From the line containing "text: type ->" through the last line of the records below, output every line exactly as it appears, but leave out the pictures.

** Opening Source material block **

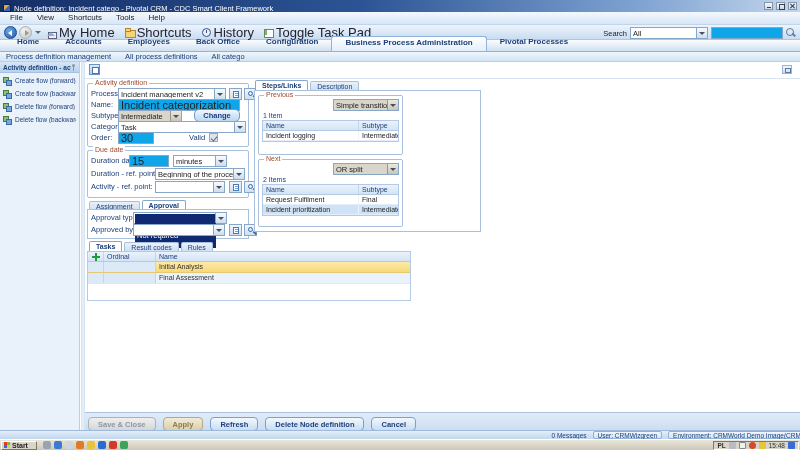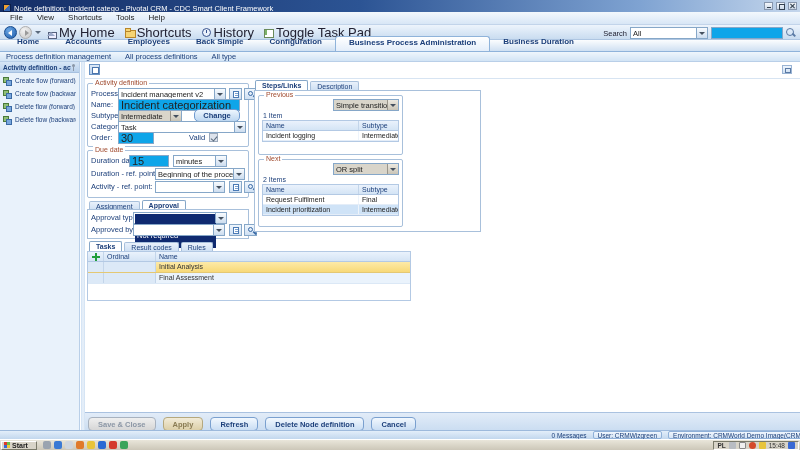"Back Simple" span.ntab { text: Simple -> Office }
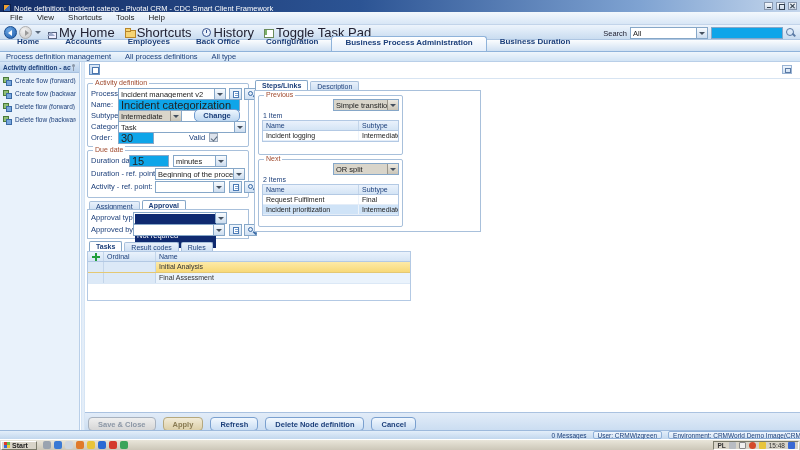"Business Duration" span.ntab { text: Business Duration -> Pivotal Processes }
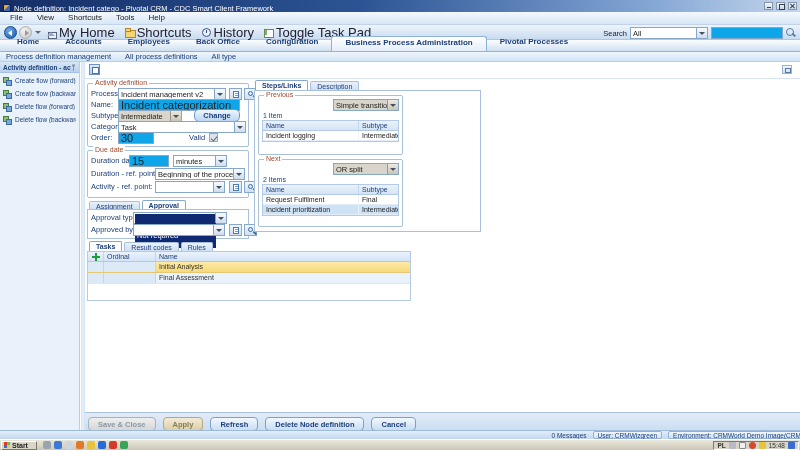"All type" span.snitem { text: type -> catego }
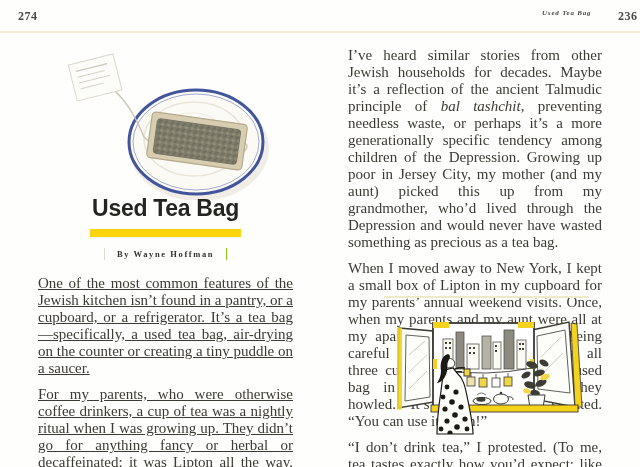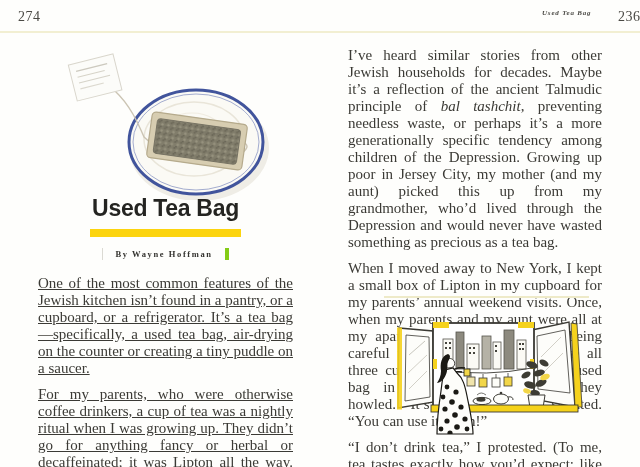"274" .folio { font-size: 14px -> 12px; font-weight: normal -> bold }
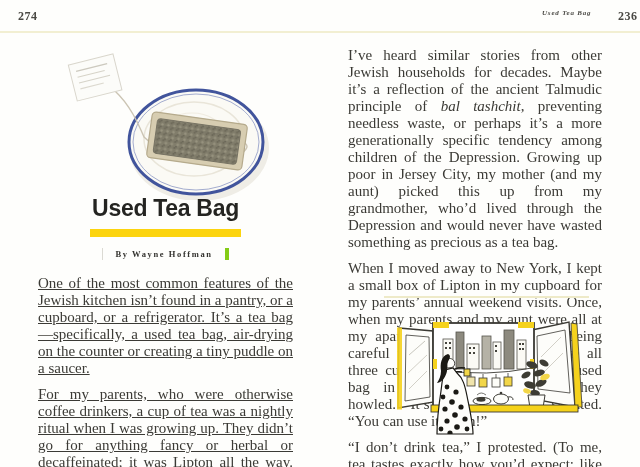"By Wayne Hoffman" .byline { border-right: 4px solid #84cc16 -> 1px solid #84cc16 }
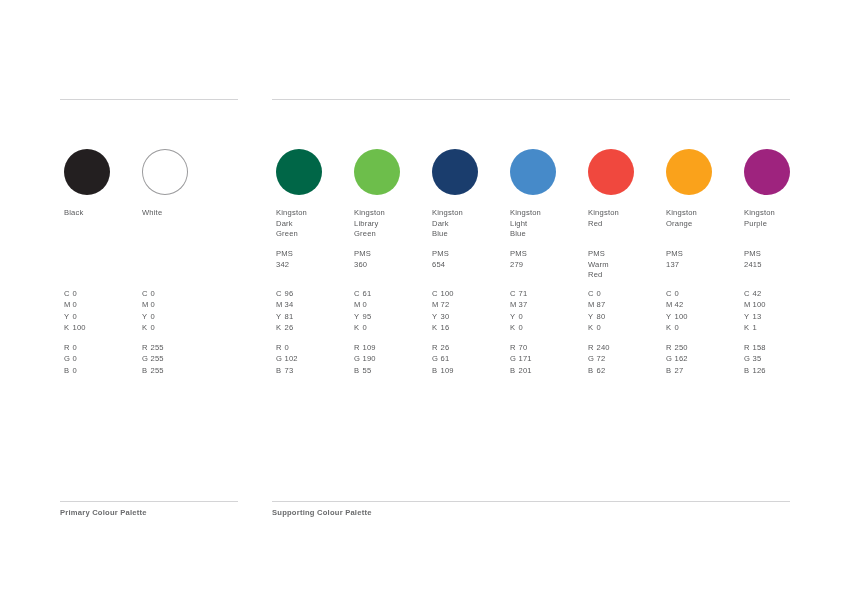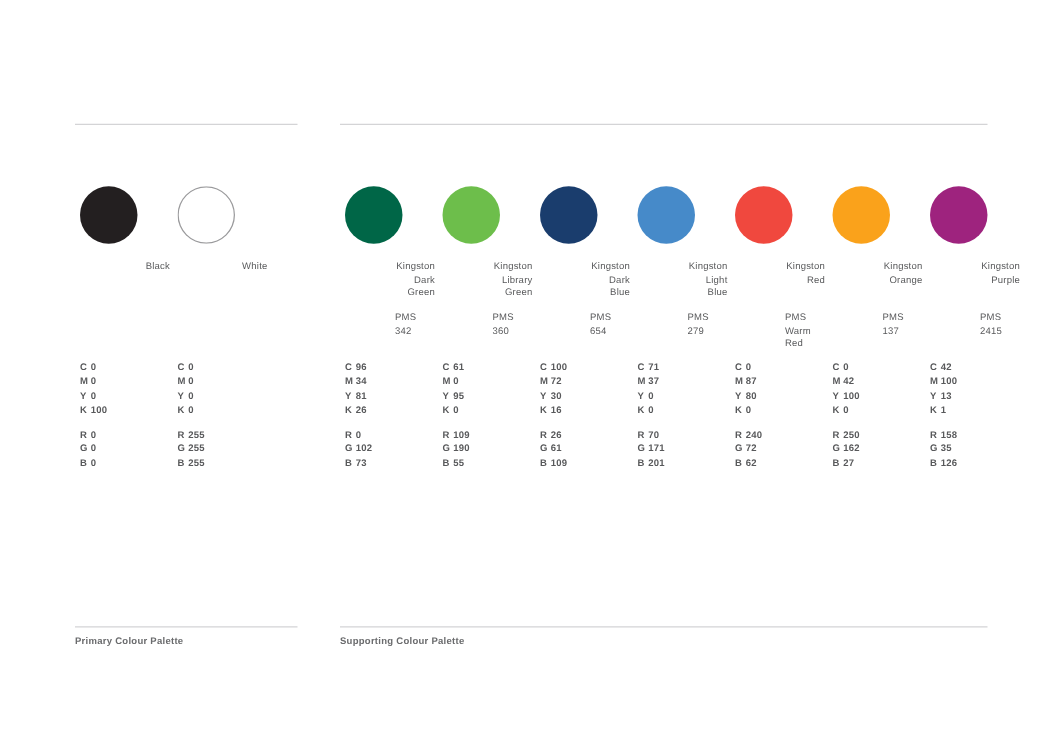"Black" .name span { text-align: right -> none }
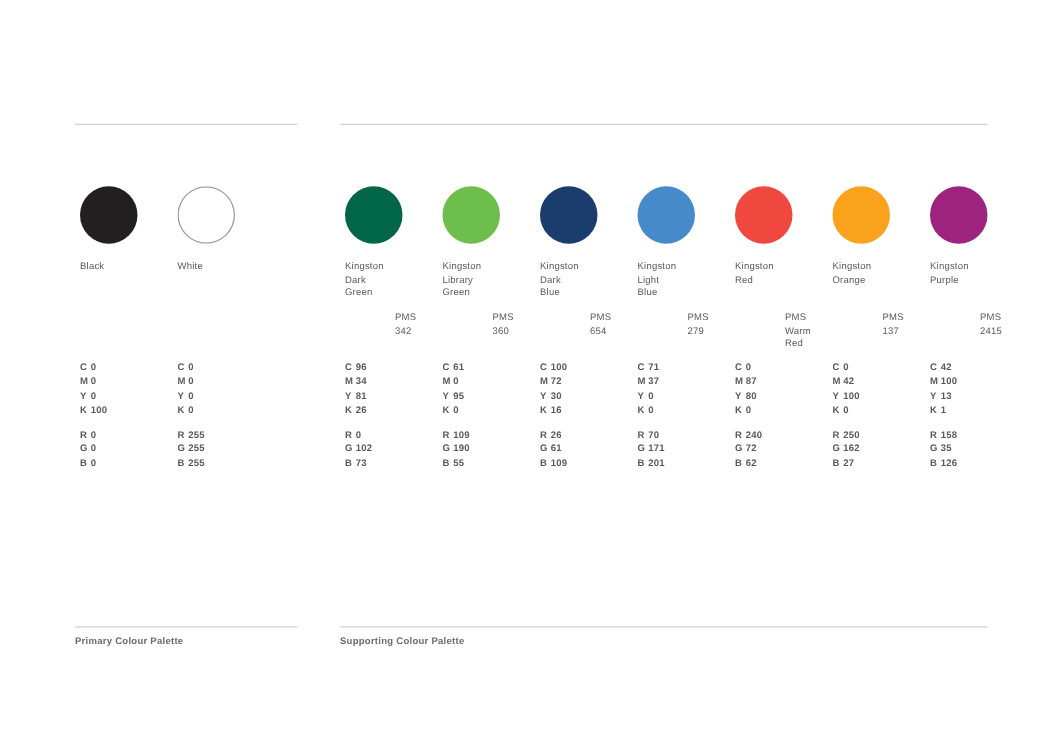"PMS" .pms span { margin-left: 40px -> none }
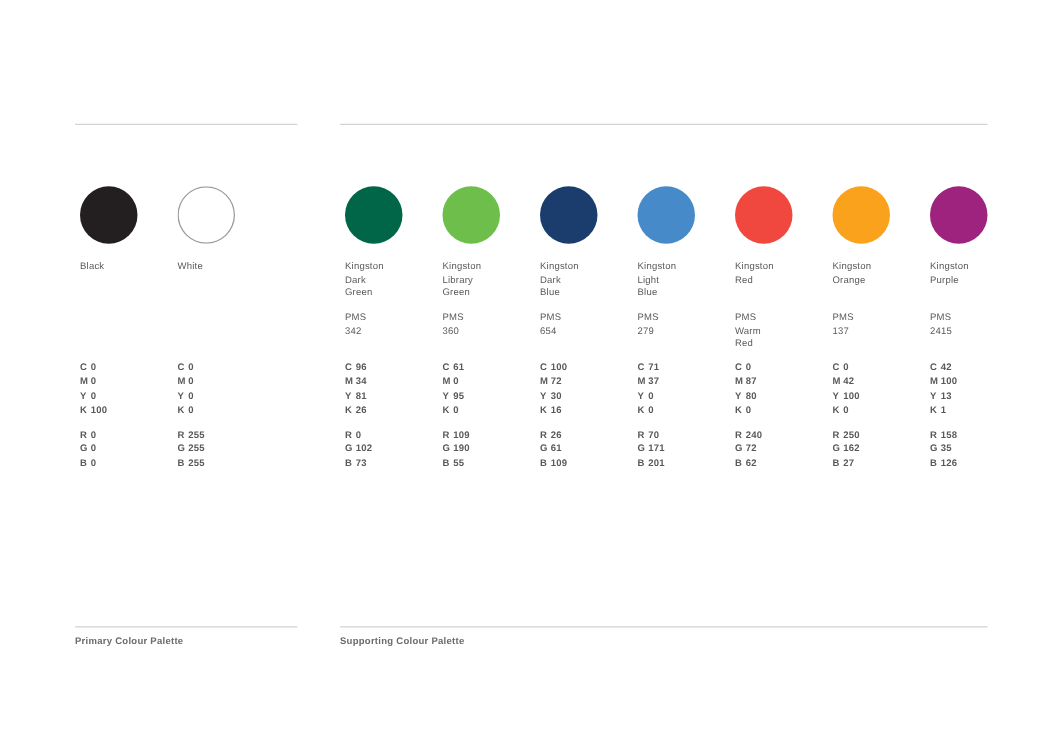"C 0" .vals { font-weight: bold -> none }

** Closing Source material block **

**Exercise answer**
"All type" span.snitem { text: type -> catego }
"274" .folio { font-size: 14px -> 12px; font-weight: normal -> bold }
"By Wayne Hoffman" .byline { border-right: 4px solid #84cc16 -> 1px solid #84cc16 }
"Black" .name span { text-align: right -> none }
"PMS" .pms span { margin-left: 40px -> none }
"C 0" .vals { font-weight: bold -> none }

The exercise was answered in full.